The report, titled Assessment of Sri Lanka's Power Sector-100 percent Electricity Generation through Renewable Energy by 2050 (Evaluation of Sri Lanka's electricity sector-100% electric generation through renewable energy) notes that for 2050, generation capacity needs installed electricity in the country will increase from the current 3.700 megawatts (MW) to about 34.000 MW. Of these, 15.000 MW will be wind energy and some 16.000 MW solar energy. It is expected that the equilibrium capacity will be reached by hydroelectric and biomass power plants. In addition to the addition of renewable sources of electricity generation, the study identified the need to introduce an electricity storage solution that should provide instantaneous power of 3.600 MWh and an energy storage capacity of 15.000 MWh. This will guarantee the stability of the electrical network.

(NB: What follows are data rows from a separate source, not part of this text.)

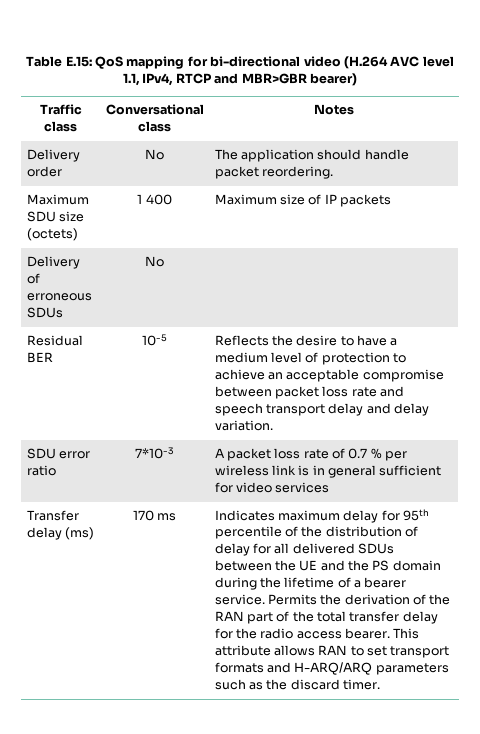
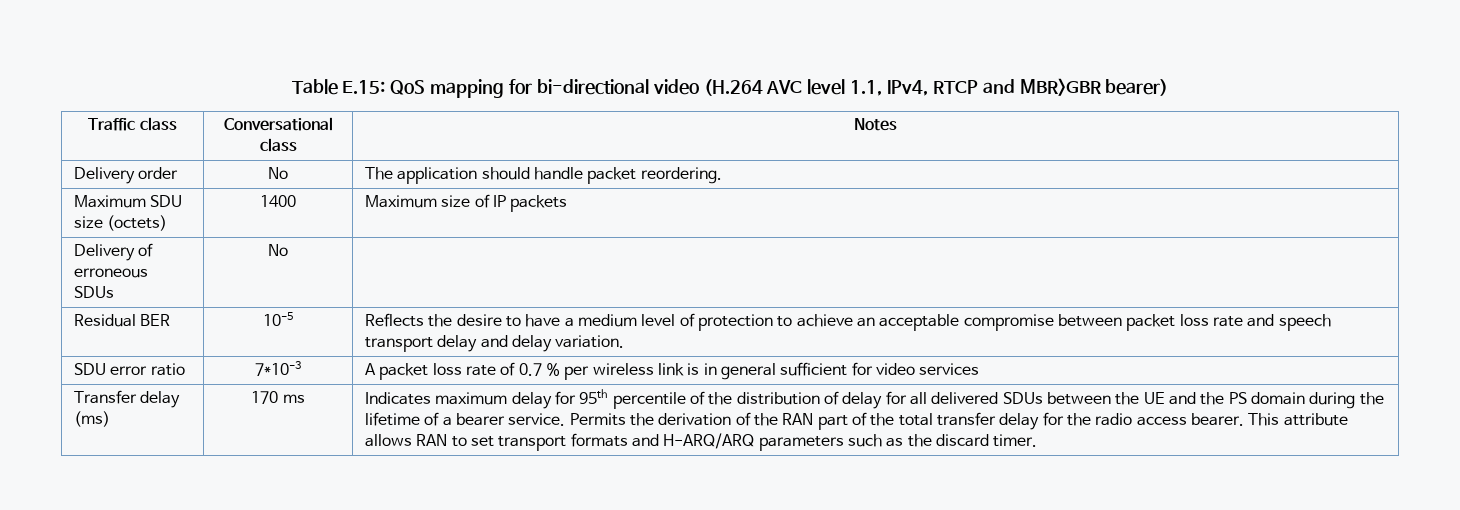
- Maximum SDU size (octets) | 1 400 | Maximum size of IP packets
+ Maximum SDU size (octets) | 1400 | Maximum size of IP packets

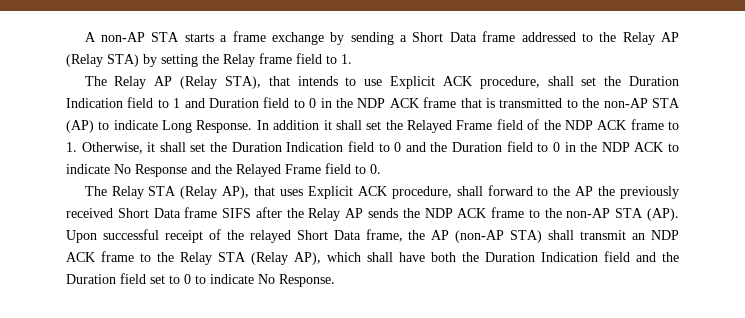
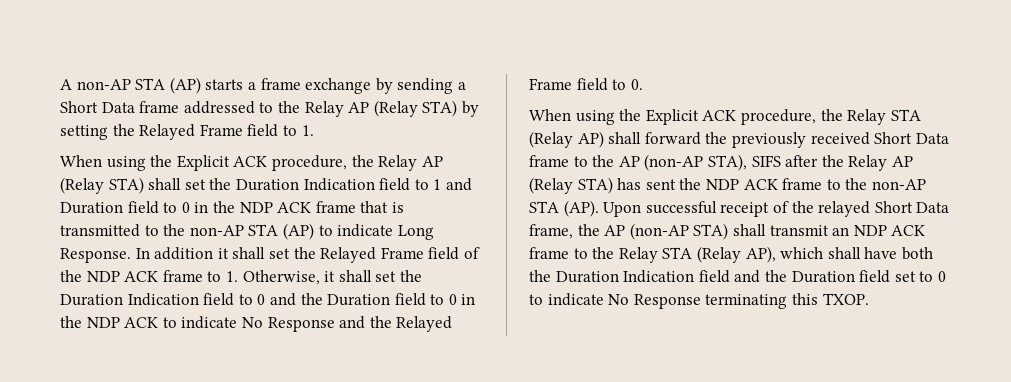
- A non-AP STA starts a frame exchange by sending a Short Data frame addressed to the Relay AP (Relay STA) by setting the Relay frame field to 1.
+ A non-AP STA (AP) starts a frame exchange by sending a Short Data frame addressed to the Relay AP (Relay STA) by setting the Relayed Frame field to 1.
- The Relay AP (Relay STA), that intends to use Explicit ACK procedure, shall set the Duration Indication field to 1 and Duration field to 0 in the NDP ACK frame that is transmitted to the non-AP STA (AP) to indicate Long Response.
+ When using the Explicit ACK procedure, the Relay AP (Relay STA) shall set the Duration Indication field to 1 and Duration field to 0 in the NDP ACK frame that is transmitted to the non-AP STA (AP) to indicate Long Response.
- The Relay STA (Relay AP), that uses Explicit ACK procedure, shall forward to the AP the previously received Short Data frame SIFS after the Relay AP sends the NDP ACK frame to the non-AP STA (AP). Upon successful receipt of the relayed Short Data frame, the AP (non-AP STA) shall transmit an NDP ACK frame to the Relay STA (Relay AP), which shall have both the Duration Indication field and the Duration field set to 0 to indicate No Response.
+ When using the Explicit ACK procedure, the Relay STA (Relay AP) shall forward the previously received Short Data frame to the AP (non-AP STA), SIFS after the Relay AP (Relay STA) has sent the NDP ACK frame to the non-AP STA (AP). Upon successful receipt of the relayed Short Data frame, the AP (non-AP STA) shall transmit an NDP ACK frame to the Relay STA (Relay AP), which shall have both the Duration Indication field and the Duration field set to 0 to indicate No Response terminating this TXOP.

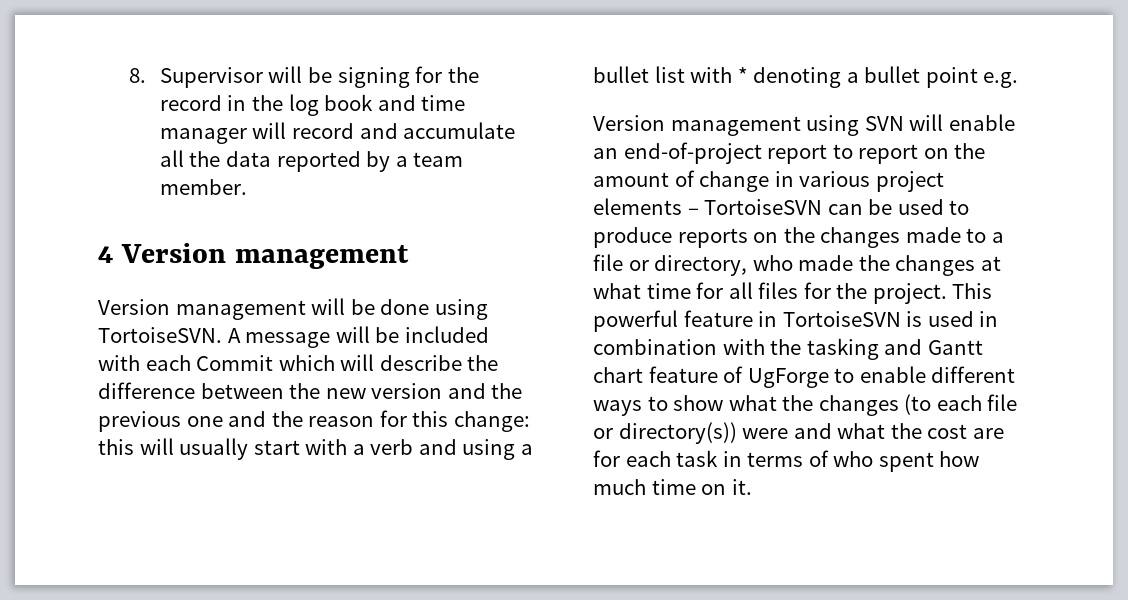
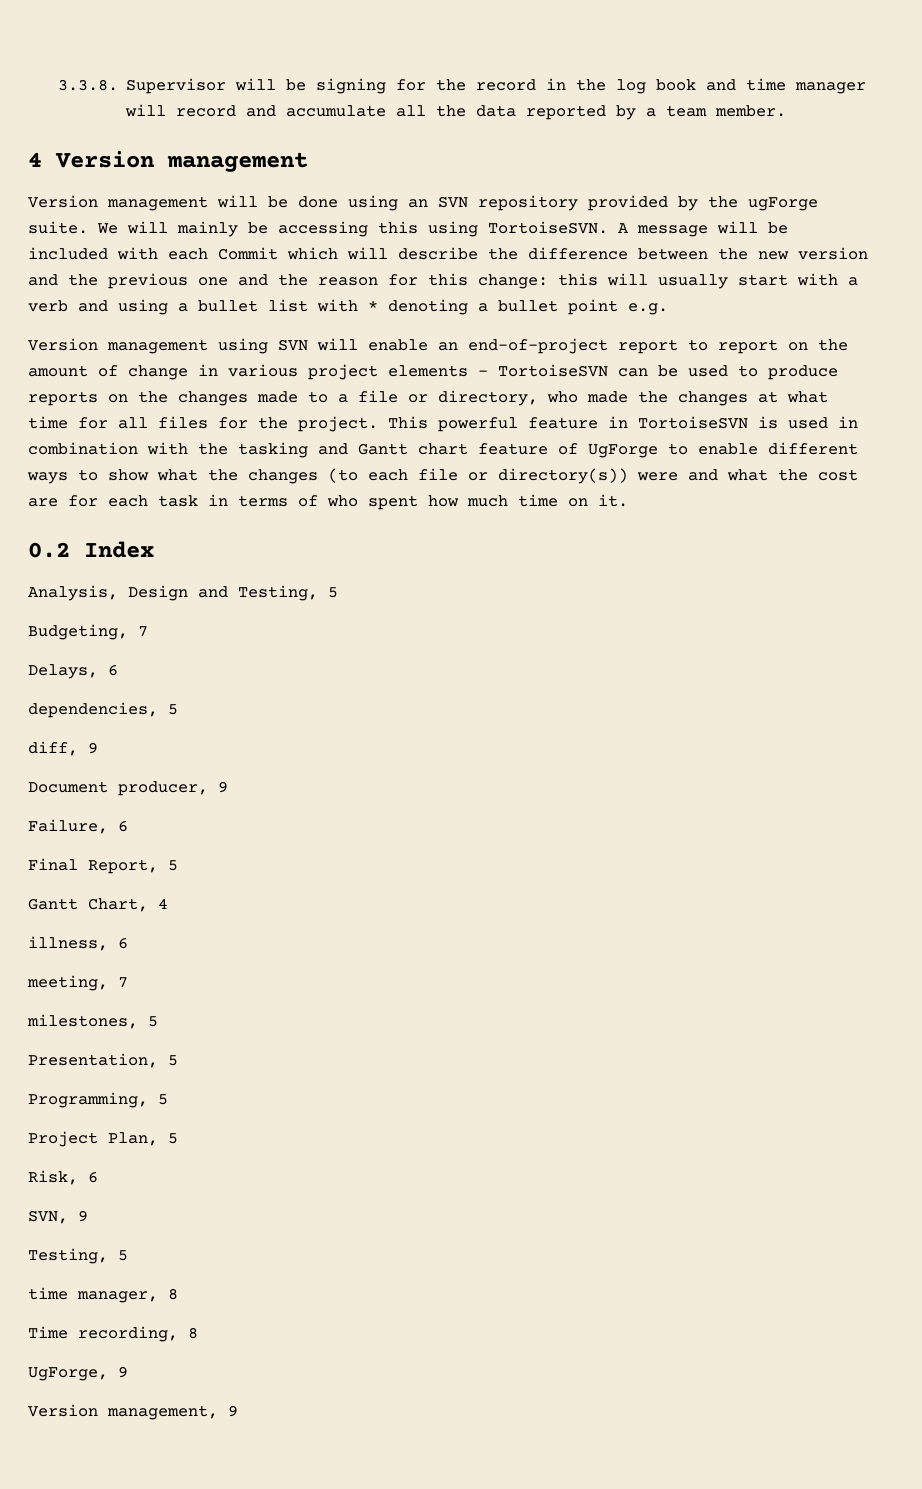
- 8. Supervisor will be signing for the record in the log book and time manager will record and accumulate all the data reported by a team member.
+ 3.3.8. Supervisor will be signing for the record in the log book and time manager will record and accumulate all the data reported by a team member.
- Version management will be done using TortoiseSVN.
+ Version management will be done using an SVN repository provided by the ugForge suite. We will mainly be accessing this using TortoiseSVN.
+ 0.2 Index
+ Analysis, Design and Testing, 5
+ Budgeting, 7
+ Delays, 6
+ dependencies, 5
+ diff, 9
+ Document producer, 9
+ Failure, 6
+ Final Report, 5
+ Gantt Chart, 4
+ illness, 6
+ meeting, 7
+ milestones, 5
+ Presentation, 5
+ Programming, 5
+ Project Plan, 5
+ Risk, 6
+ SVN, 9
+ Testing, 5
+ time manager, 8
+ Time recording, 8
+ UgForge, 9
+ Version management, 9

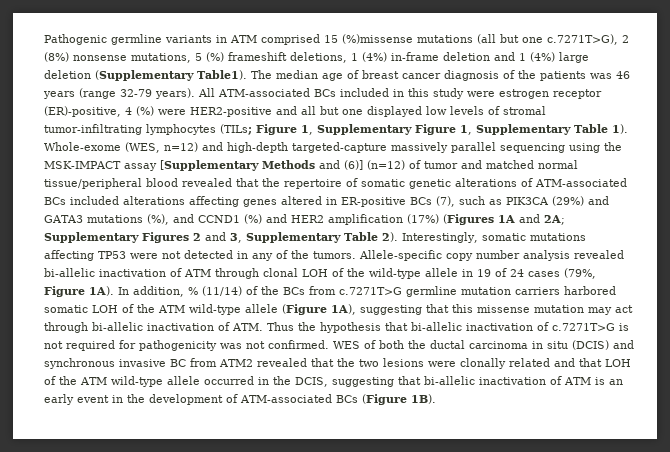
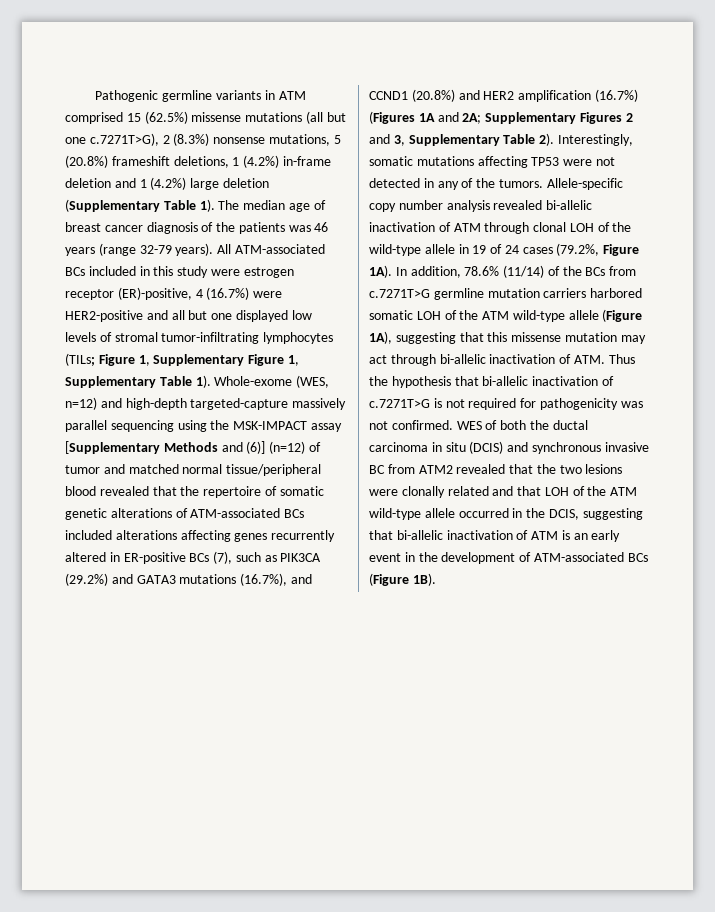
- Pathogenic germline variants in ATM comprised 15 (%)missense mutations (all but one c.7271T>G), 2 (8%) nonsense mutations, 5 (%) frameshift deletions, 1 (4%) in-frame deletion and 1 (4%) large deletion (Supplementary Table1).
+ Pathogenic germline variants in ATM comprised 15 (62.5%) missense mutations (all but one c.7271T>G), 2 (8.3%) nonsense mutations, 5 (20.8%) frameshift deletions, 1 (4.2%) in-frame deletion and 1 (4.2%) large deletion (Supplementary Table 1).
- All ATM-associated BCs included in this study were estrogen receptor (ER)-positive, 4 (%) were HER2-positive and all but one displayed low levels of stromal tumor-infiltrating lymphocytes (TILs; Figure 1, Supplementary Figure 1, Supplementary Table 1).
+ All ATM-associated BCs included in this study were estrogen receptor (ER)-positive, 4 (16.7%) were HER2-positive and all but one displayed low levels of stromal tumor-infiltrating lymphocytes (TILs; Figure 1, Supplementary Figure 1, Supplementary Table 1).
- Whole-exome (WES, n=12) and high-depth targeted-capture massively parallel sequencing using the MSK-IMPACT assay [Supplementary Methods and (6)] (n=12) of tumor and matched normal tissue/peripheral blood revealed that the repertoire of somatic genetic alterations of ATM-associated BCs included alterations affecting genes altered in ER-positive BCs (7), such as PIK3CA (29%) and GATA3 mutations (%), and CCND1 (%) and HER2 amplification (17%) (Figures 1A and 2A;
+ Whole-exome (WES, n=12) and high-depth targeted-capture massively parallel sequencing using the MSK-IMPACT assay [Supplementary Methods and (6)] (n=12) of tumor and matched normal tissue/peripheral blood revealed that the repertoire of somatic genetic alterations of ATM-associated BCs included alterations affecting genes recurrently altered in ER-positive BCs (7), such as PIK3CA (29.2%) and GATA3 mutations (16.7%), and CCND1 (20.8%) and HER2 amplification (16.7%) (Figures 1A and 2A;
- Allele-specific copy number analysis revealed bi-allelic inactivation of ATM through clonal LOH of the wild-type allele in 19 of 24 cases (79%, Figure 1A).
+ Allele-specific copy number analysis revealed bi-allelic inactivation of ATM through clonal LOH of the wild-type allele in 19 of 24 cases (79.2%, Figure 1A).
- In addition, % (11/14) of the BCs from c.7271T>G germline mutation carriers harbored somatic LOH of the ATM wild-type allele (Figure 1A), suggesting that this missense mutation may act through bi-allelic inactivation of ATM. Thus the hypothesis that bi-allelic inactivation of c.7271T>G is not required for pathogenicity was not confirmed.
+ In addition, 78.6% (11/14) of the BCs from c.7271T>G germline mutation carriers harbored somatic LOH of the ATM wild-type allele (Figure 1A), suggesting that this missense mutation may act through bi-allelic inactivation of ATM. Thus the hypothesis that bi-allelic inactivation of c.7271T>G is not required for pathogenicity was not confirmed.

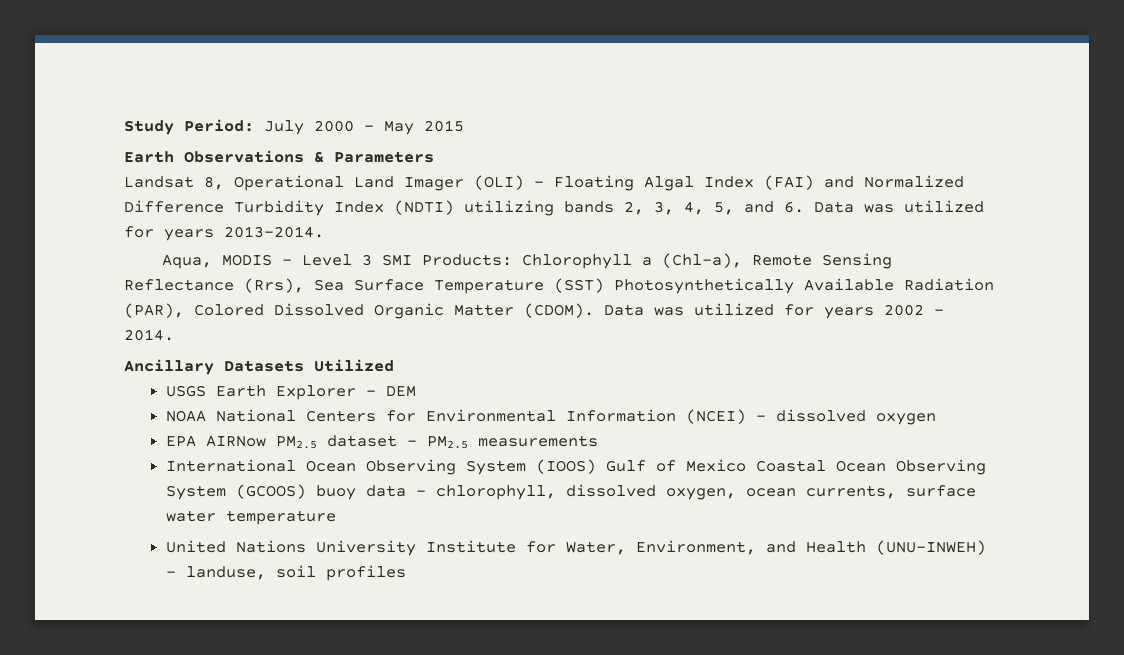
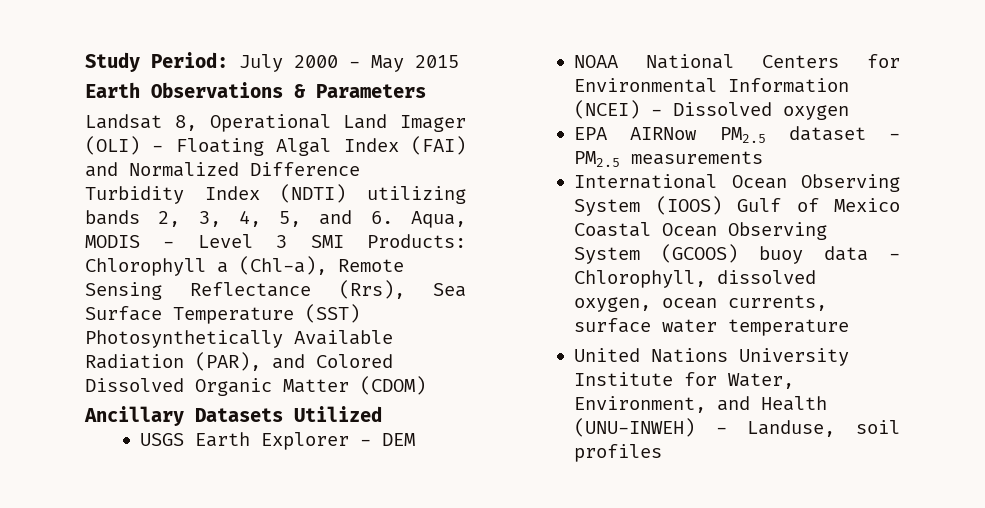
- Landsat 8, Operational Land Imager (OLI) - Floating Algal Index (FAI) and Normalized Difference Turbidity Index (NDTI) utilizing bands 2, 3, 4, 5, and 6. Data was utilized for years 2013-2014.
- Aqua, MODIS - Level 3 SMI Products: Chlorophyll a (Chl-a), Remote Sensing Reflectance (Rrs), Sea Surface Temperature (SST) Photosynthetically Available Radiation (PAR), Colored Dissolved Organic Matter (CDOM). Data was utilized for years 2002 - 2014.
+ Landsat 8, Operational Land Imager (OLI) - Floating Algal Index (FAI) and Normalized Difference Turbidity Index (NDTI) utilizing bands 2, 3, 4, 5, and 6. Aqua, MODIS - Level 3 SMI Products: Chlorophyll a (Chl-a), Remote Sensing Reflectance (Rrs), Sea Surface Temperature (SST) Photosynthetically Available Radiation (PAR), and Colored Dissolved Organic Matter (CDOM)
- NOAA National Centers for Environmental Information (NCEI) - dissolved oxygen
+ NOAA National Centers for Environmental Information (NCEI) - Dissolved oxygen
- International Ocean Observing System (IOOS) Gulf of Mexico Coastal Ocean Observing System (GCOOS) buoy data - chlorophyll, dissolved oxygen, ocean currents, surface water temperature
+ International Ocean Observing System (IOOS) Gulf of Mexico Coastal Ocean Observing System (GCOOS) buoy data - Chlorophyll, dissolved oxygen, ocean currents, surface water temperature
- United Nations University Institute for Water, Environment, and Health (UNU-INWEH) - landuse, soil profiles
+ United Nations University Institute for Water, Environment, and Health (UNU-INWEH) - Landuse, soil profiles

The evaluation indicates that the replacement of imported fossil fuel with renewable energy until the 2050 year provides direct monetary benefits and will reduce the fuel import bill of Sri Lanka in a cumulative 18.000 million dollars.
It is estimated that to pass to 100% of the generation of electricity from renewable energy sources, Sri Lanka will need an investment of 50.000 million dollars.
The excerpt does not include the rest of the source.